**Brief**
Below is a listing. Gather each line of it that contains "none".

**Records for this exercise**

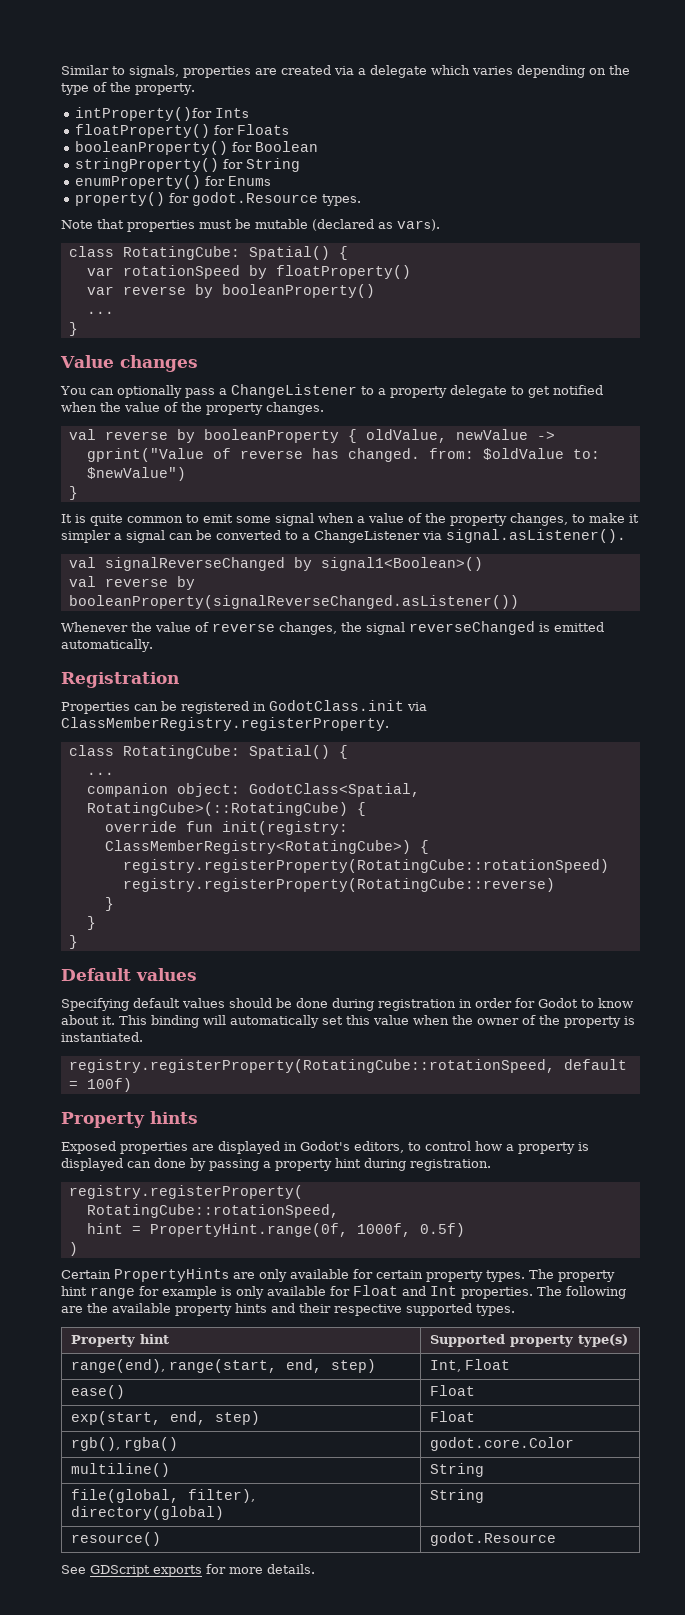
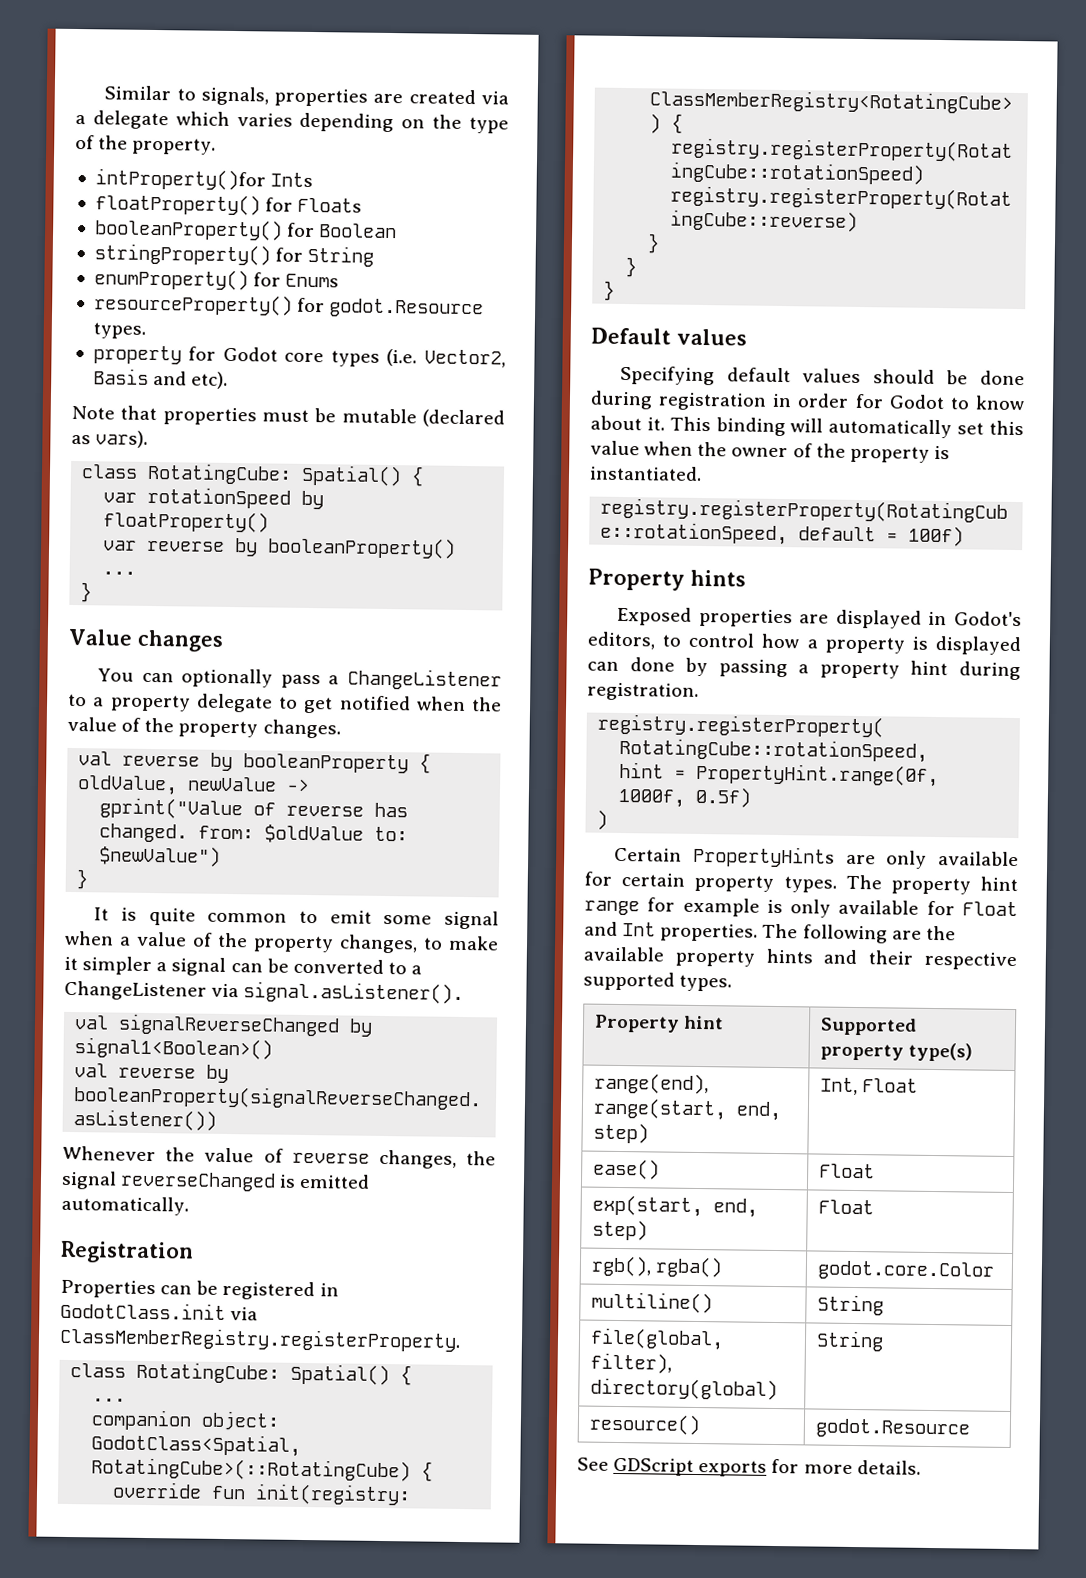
[75,192,166,206] property() -> [93,293,293,316] resourceProperty()
(362, 200) none -> [92,345,506,368] [92,368,229,389] // property for Godot core types (i.e. Vector2, Basis and etc).

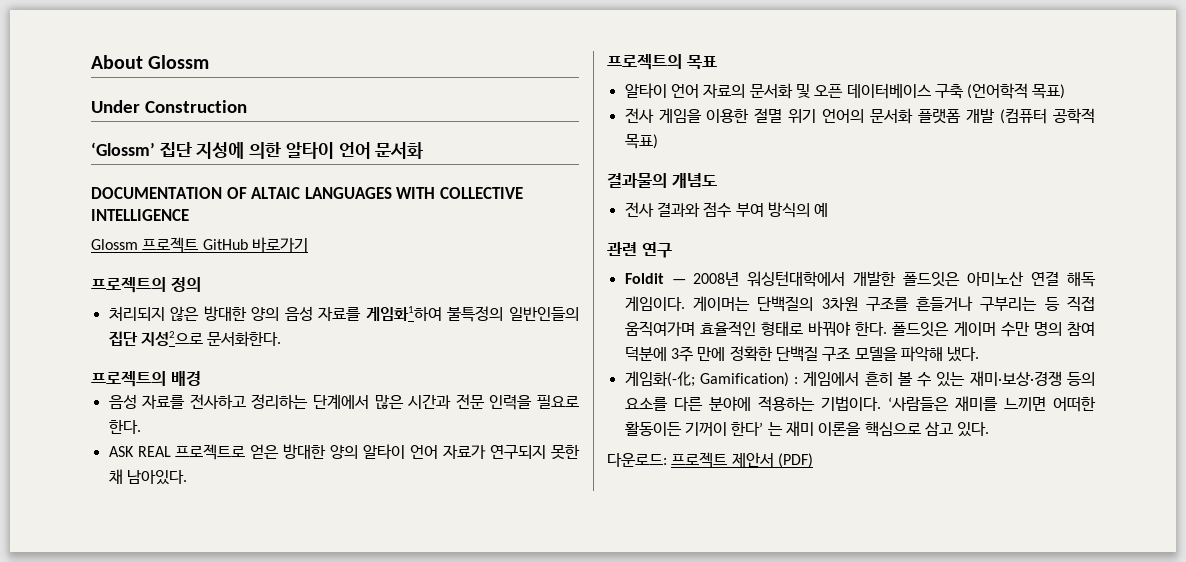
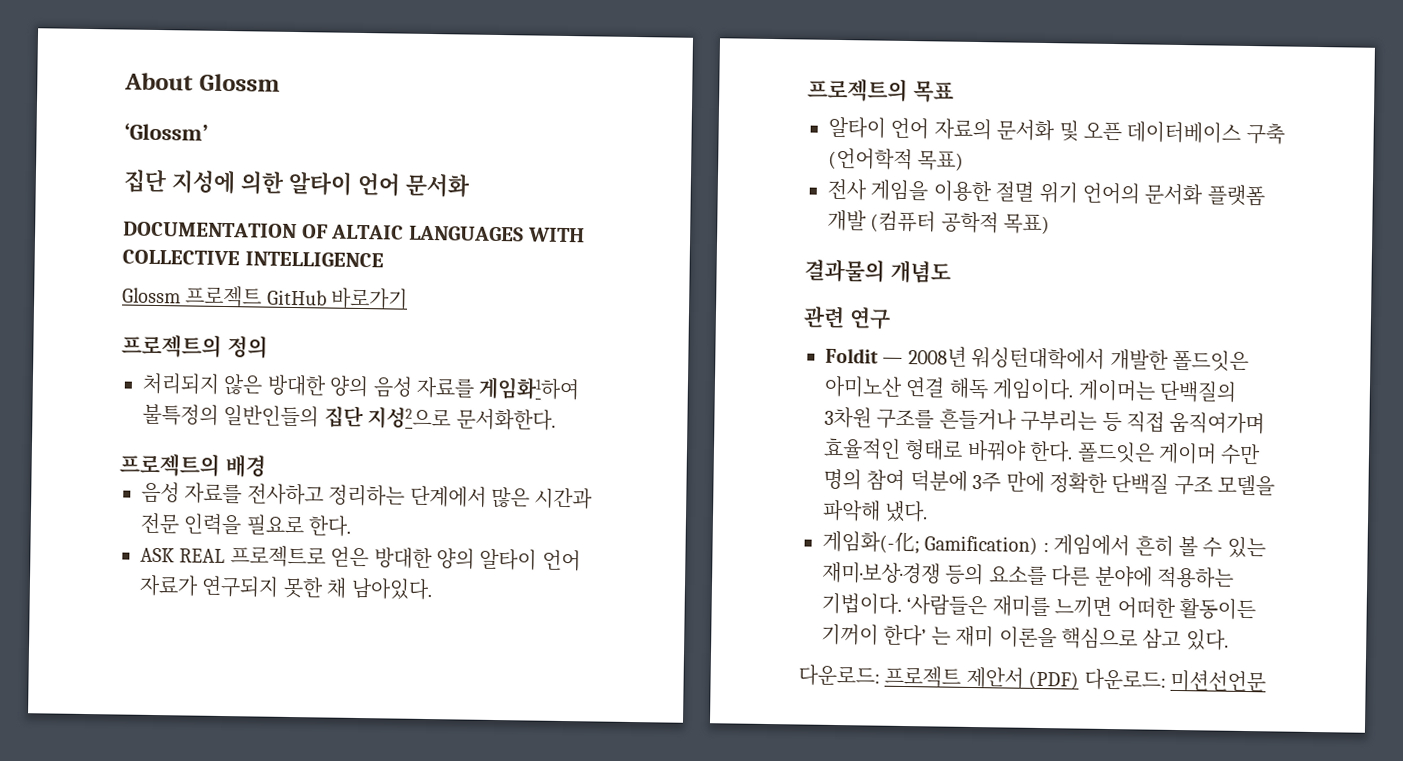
[91,100,247,113] [91,142,155,156] Under Construction // ‘Glossm’ -> [124,122,208,141] ‘Glossm’ //
[624,202,829,218] // 전사 결과와 점수 부여 방식의 예 -> (951, 271) none
(813, 460) none -> [1083,668,1266,693] 다운로드: 미션선언문

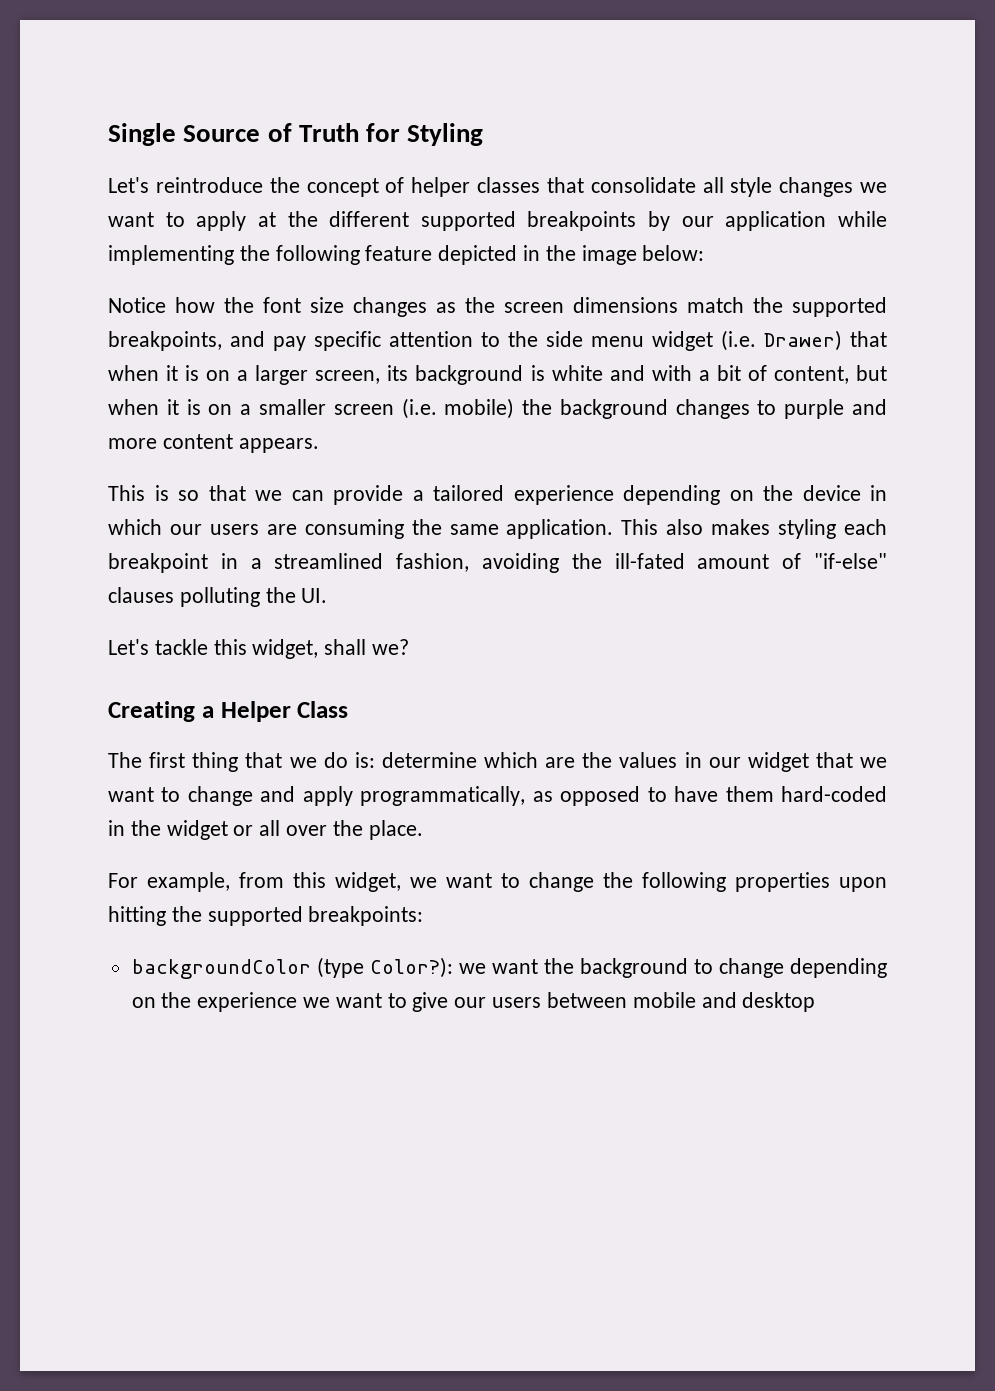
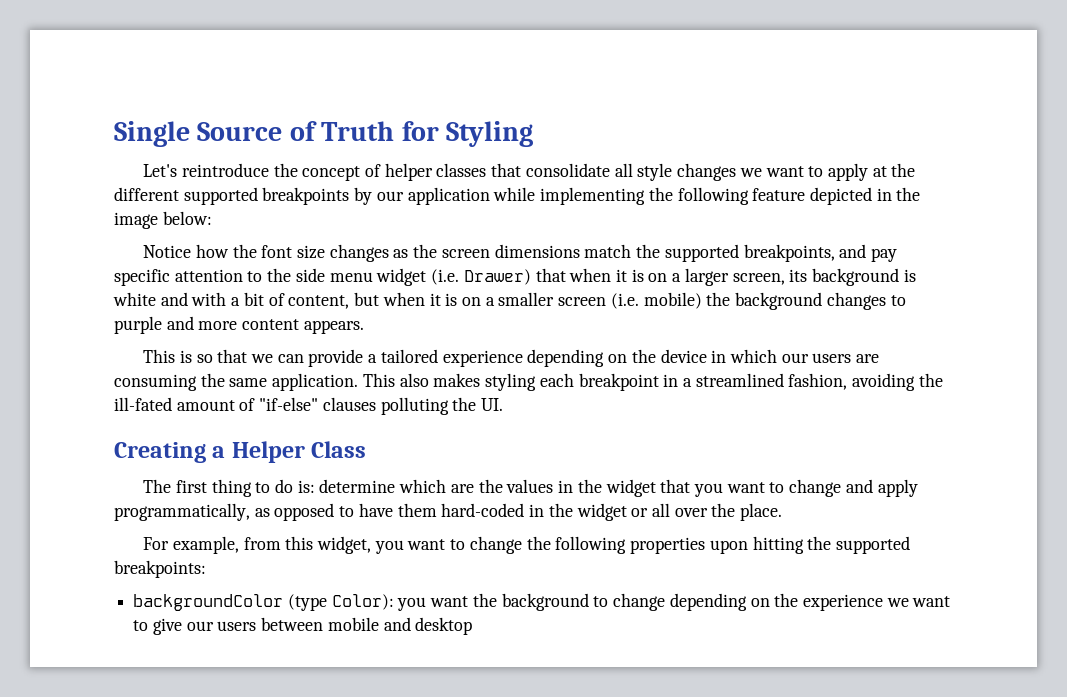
[108,639,410,659] // Let's tackle this widget, shall we? -> (504, 404) none
[245,752,317,768] that we -> [255,482,271,493] to
[708,757,741,768] our -> [577,479,602,493] the
[860,757,887,768] we -> [693,483,723,497] you
[410,877,437,888] we -> [374,540,404,554] you
[369,957,486,978] Color?): we -> [331,594,427,611] Color): you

**Exercise solution**
(362, 200) none -> [92,345,506,368] [92,368,229,389] // property for Godot core types (i.e. Vector2, Basis and etc).
[624,202,829,218] // 전사 결과와 점수 부여 방식의 예 -> (951, 271) none
(813, 460) none -> [1083,668,1266,693] 다운로드: 미션선언문
[108,639,410,659] // Let's tackle this widget, shall we? -> (504, 404) none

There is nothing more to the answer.